Mohammed Wasil looks after Masjid Aqsa in the Chaman Park neighbourhood of North East Delhi. Until last fortnight, his duties involved paying the utility bills for the mosque, overseeing its upkeep and keeping it clean. But now another job has been added to that roster: creating fortifications to protect the place of worship from attack.
Wasil matter-of-factly explained the geography of the area. “Just on that side of the road is Shiv Vihar,” he said. “All through the riots there were constant attacks from that side. Many attempts were made to burn down the mosque.”
Wasil’s solution was to build a large, metal gate just outside the lane where the mosque stands. This week, he was overseeing the construction. “No one will come to save our mosque,” said Wasil. “We need to do it ourselves. That’s why we are making this gate.”
Wasil isn’t the only one building barricades. Rocked by a week of communal rioting in the final week of February, several parts of North East Delhi are building metal gates, walling off their neighbourhoods to stay secure in case of any mob attacks.

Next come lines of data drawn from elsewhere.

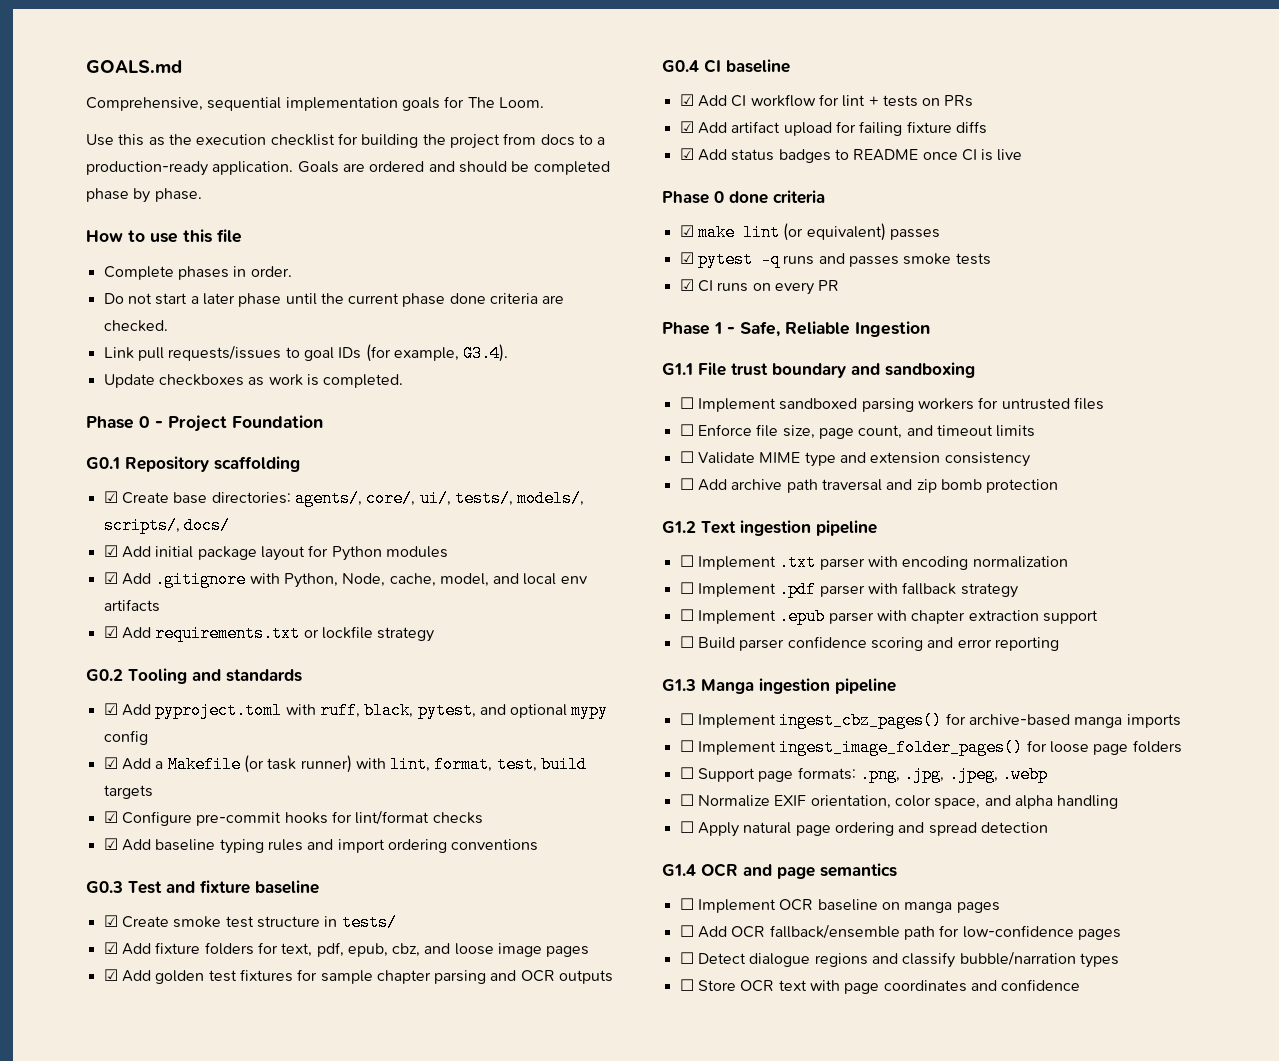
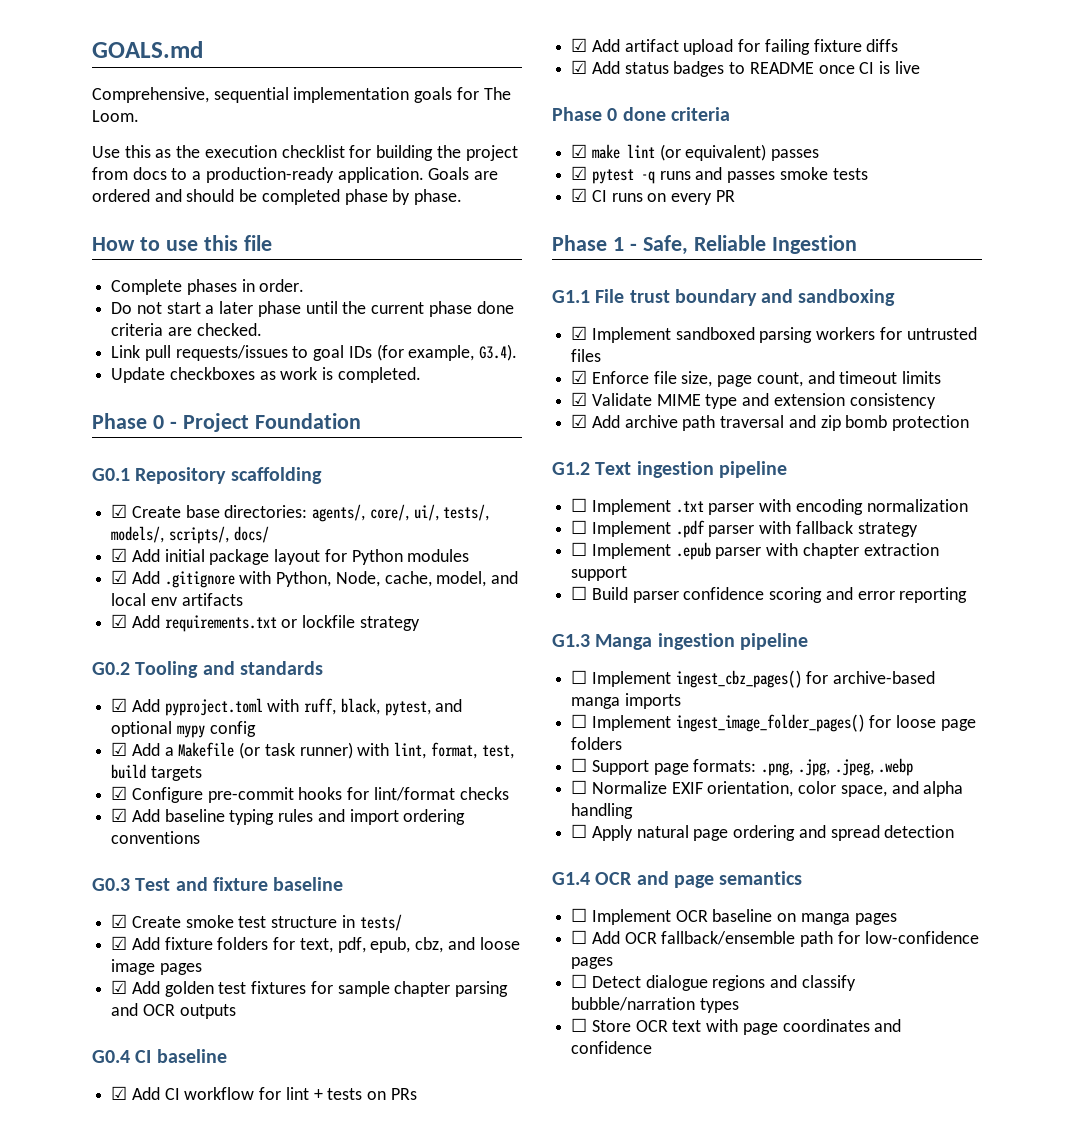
- ☐ Implement sandboxed parsing workers for untrusted files
+ ☑ Implement sandboxed parsing workers for untrusted files
- ☐ Enforce file size, page count, and timeout limits
+ ☑ Enforce file size, page count, and timeout limits
- ☐ Validate MIME type and extension consistency
+ ☑ Validate MIME type and extension consistency
- ☐ Add archive path traversal and zip bomb protection
+ ☑ Add archive path traversal and zip bomb protection

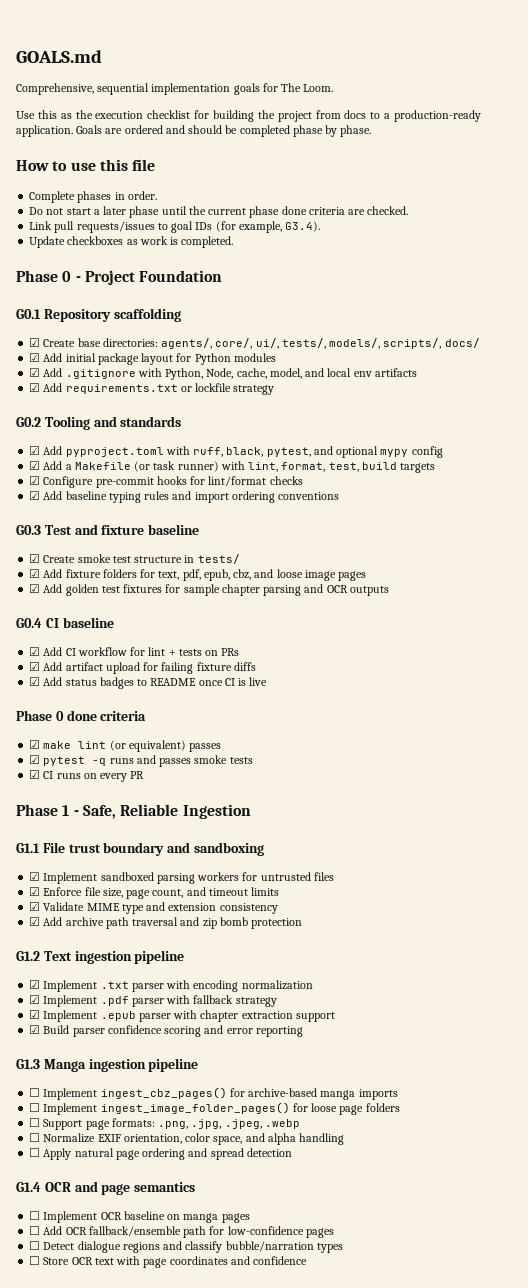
- ☐ Implement .txt parser with encoding normalization
+ ☑ Implement .txt parser with encoding normalization
- ☐ Implement .pdf parser with fallback strategy
+ ☑ Implement .pdf parser with fallback strategy
- ☐ Implement .epub parser with chapter extraction support
+ ☑ Implement .epub parser with chapter extraction support
- ☐ Build parser confidence scoring and error reporting
+ ☑ Build parser confidence scoring and error reporting

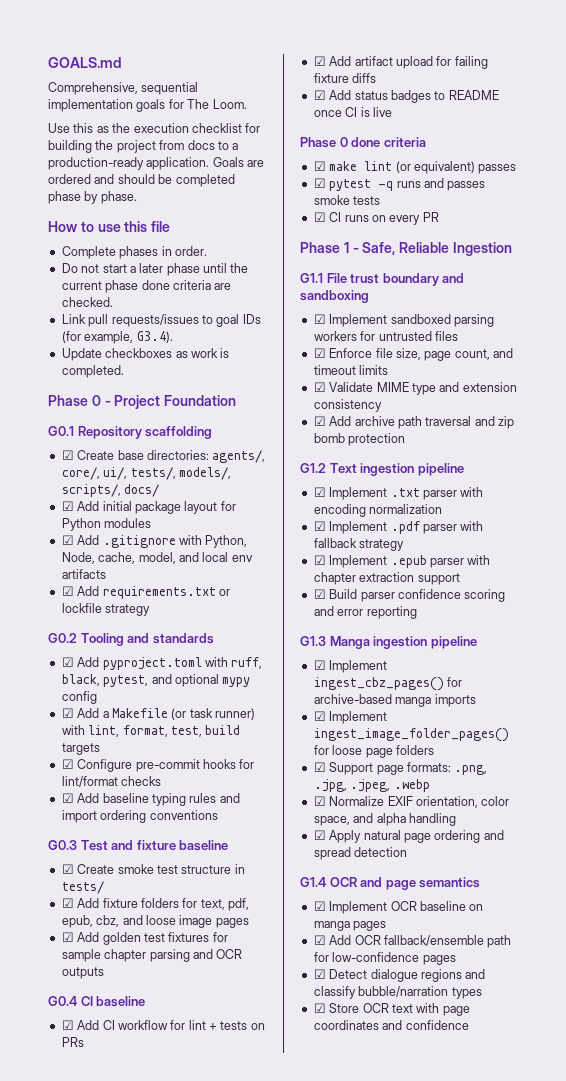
- ☐ Implement ingest_cbz_pages() for archive-based manga imports
+ ☑ Implement ingest_cbz_pages() for archive-based manga imports
- ☐ Implement ingest_image_folder_pages() for loose page folders
+ ☑ Implement ingest_image_folder_pages() for loose page folders
- ☐ Support page formats: .png, .jpg, .jpeg, .webp
+ ☑ Support page formats: .png, .jpg, .jpeg, .webp
- ☐ Normalize EXIF orientation, color space, and alpha handling
+ ☑ Normalize EXIF orientation, color space, and alpha handling
- ☐ Apply natural page ordering and spread detection
+ ☑ Apply natural page ordering and spread detection
- ☐ Implement OCR baseline on manga pages
+ ☑ Implement OCR baseline on manga pages
- ☐ Add OCR fallback/ensemble path for low-confidence pages
+ ☑ Add OCR fallback/ensemble path for low-confidence pages
- ☐ Detect dialogue regions and classify bubble/narration types
+ ☑ Detect dialogue regions and classify bubble/narration types
- ☐ Store OCR text with page coordinates and confidence
+ ☑ Store OCR text with page coordinates and confidence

The metal gates stand as symbols of the fear that still courses through these narrow lanes.
In Indira Vihar, the fear is still palpable. “We stay up all night guarding out colony,” explained Wasim, who runs runs a plastic moulding unit and would give only one name. “Two days ago, we caught two unidentified people who ran away when we asked who they were.”
During the conversation, the flag march by a paramilitary contingent cleared the main road, as Muslims scurried back inside their lanes. “Every evening the police randomly pick up Muslim boys,” he claimed. “Khauf ka maahaul hai.” There a pall of fear.
One outcome of this alarm is that Indira Vihar, a largely working-class neighbourhood, is acquiring a feature that is a status symbol in the posher parts of Delhi: it is becoming a gated colony.
The barriers are a community effort. “Every person in this colony has paid [Rs] 500-1,000, 2,000” Wasim claimed. “People are paying what they can. If someone can’t pay, they don’t. Everyone realises how important this is. We all saw the riot.”
Bhagirathi Vihar’s gali 13/5 was one of the first places in the area to build a gate. It is the only one that Scroll.in came across that has been painted. Like in other Muslim neighbourhoods, the place is gripped with fear as a result of police raids. “The police is picking up anyone who is Muslim,” one resident said.
But he was hopeful the gate will protect them in case there was a repeat of the violence. “We will shut the gate at the first sign of trouble,” the resident said. “We need to save ourselves. We saw how the police behaved towards Muslims.”
A few lanes down, bakery worker Mohammed Irshad told Scroll.in that the rush to build gates is so high, there is a shortage of labour. Ironically, the construction of gates due to communal tension is being delayed due to communal distrust. Hindu labourers are wary of working in Muslim neighbourhoods.
A few kilometres away in Brahmpuri gali 10, there are now two metal bars at the mouth of the lane: the first step to gating this Hindu-dominated space. “So many Muslims had gathered there,” said a woman who runs a convenience store, pointing to the mouth of the lane.
“They didn’t come in because we had also gathered here,” she said. “But they kept throwing big stones, glass.”
Over in the adjacent gali 9, the gate is fully ready. The owner of a small restaurant next to it pointed to the road outside his colony and called it a “border”. “This is India and that is Pakistan,” he shrugged. “There were many attacks from that side. That is why we had to build this gate. The police are useless. Everyone loves their life, that’s why this is happening.”
While these gates are permanent, they follow temporary barricades that were put up in the area during the violence.
Forts or cages?
While most residents are convinced about the fortificatory uses of gates, there are some sceptics too. In Mustafabad, the imam of the Masjid-e-ahl-e-bait does not believe the structures will help this area in case there is another riot. “We are surrounded by Hindu areas. Gates won’t help,” argued Maulana Mehdi Hasan. “On the other hand, we will be trapped. It will be like putting someone in a cage.”
Narinder Kumar runs a dry goods store in Brahmapuri and, like Hasan, suddenly broke character to identify flaws with military precision. “What if people get locked out during a riot?” he argued. “Where will they go? Will they be killed?”
Kumar also suspects local corruption. “Local toughs are using this fear to extract money,” he said. “God knows how much is being spent on the gates and how much is being pocketed. Jab time itna kharab hai, to log theek se sochna bandh kar dete hain.”
When times are bad, people stop thinking straight.